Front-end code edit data
....
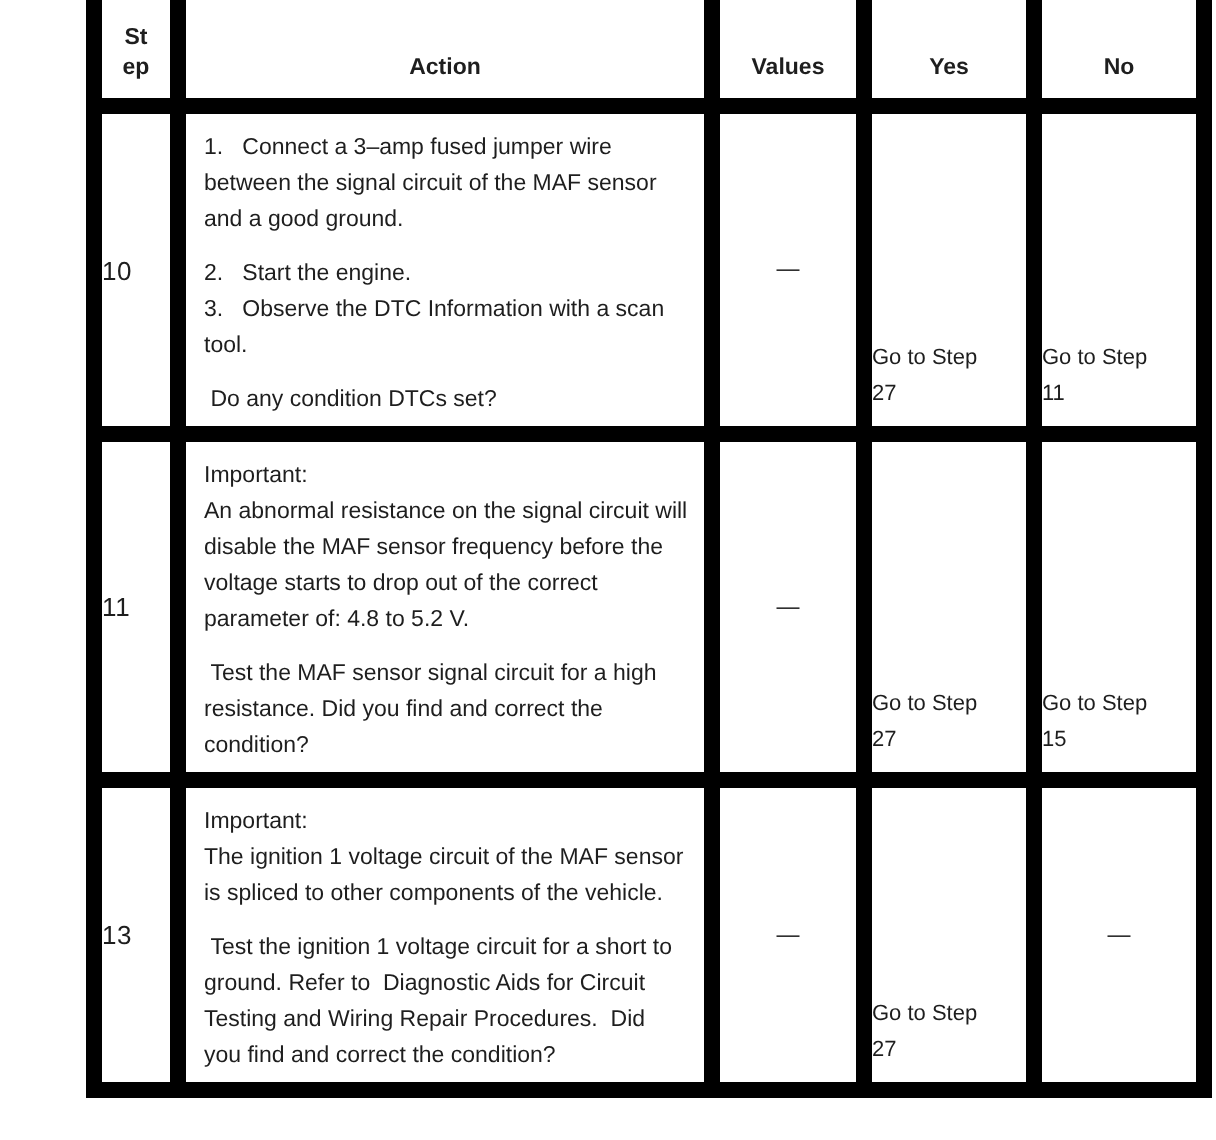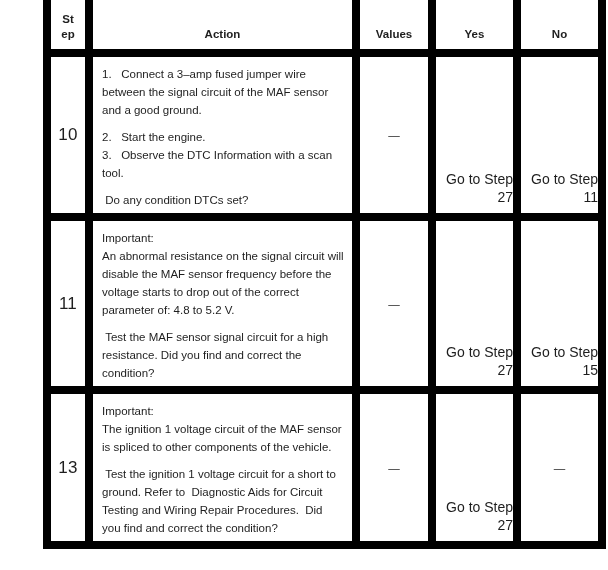--- a/index.html
+++ b/index.html
@@ -40,8 +40,8 @@
   }
 
   .step-cell {
-    text-align:center; vertical-align:middle;
-    font-size:17px; letter-spacing:0.3px;
+    vertical-align:middle;
+    font-size:13px; letter-spacing:0.3px;
   }
   .action-cell {
     vertical-align:top;

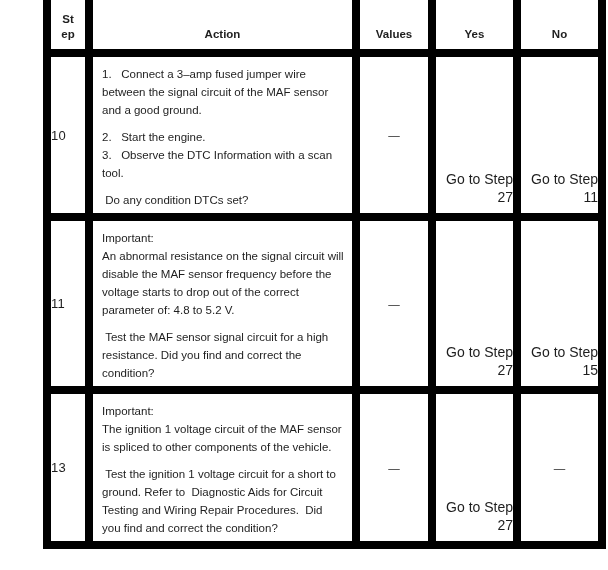--- a/index.html
+++ b/index.html
@@ -58,8 +58,8 @@
     font-size:11.5px;
   }
   .goto-cell {
-    text-align:right; vertical-align:bottom;
-    font-size:14px; line-height:18px;
+    text-align:left; vertical-align:bottom;
+    font-size:11px; line-height:18px;
     padding-bottom:7px;
   }
   tr.r12 .goto-cell { vertical-align:middle; padding-bottom:0; }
....
Activity. With the pictures set aside, please write out all of the records above exactly.

Written solution.
--- a/index.html
+++ b/index.html
@@ -40,8 +40,8 @@
   }
 
   .step-cell {
-    text-align:center; vertical-align:middle;
-    font-size:17px; letter-spacing:0.3px;
+    vertical-align:middle;
+    font-size:13px; letter-spacing:0.3px;
   }
   .action-cell {
     vertical-align:top;

--- a/index.html
+++ b/index.html
@@ -58,8 +58,8 @@
     font-size:11.5px;
   }
   .goto-cell {
-    text-align:right; vertical-align:bottom;
-    font-size:14px; line-height:18px;
+    text-align:left; vertical-align:bottom;
+    font-size:11px; line-height:18px;
     padding-bottom:7px;
   }
   tr.r12 .goto-cell { vertical-align:middle; padding-bottom:0; }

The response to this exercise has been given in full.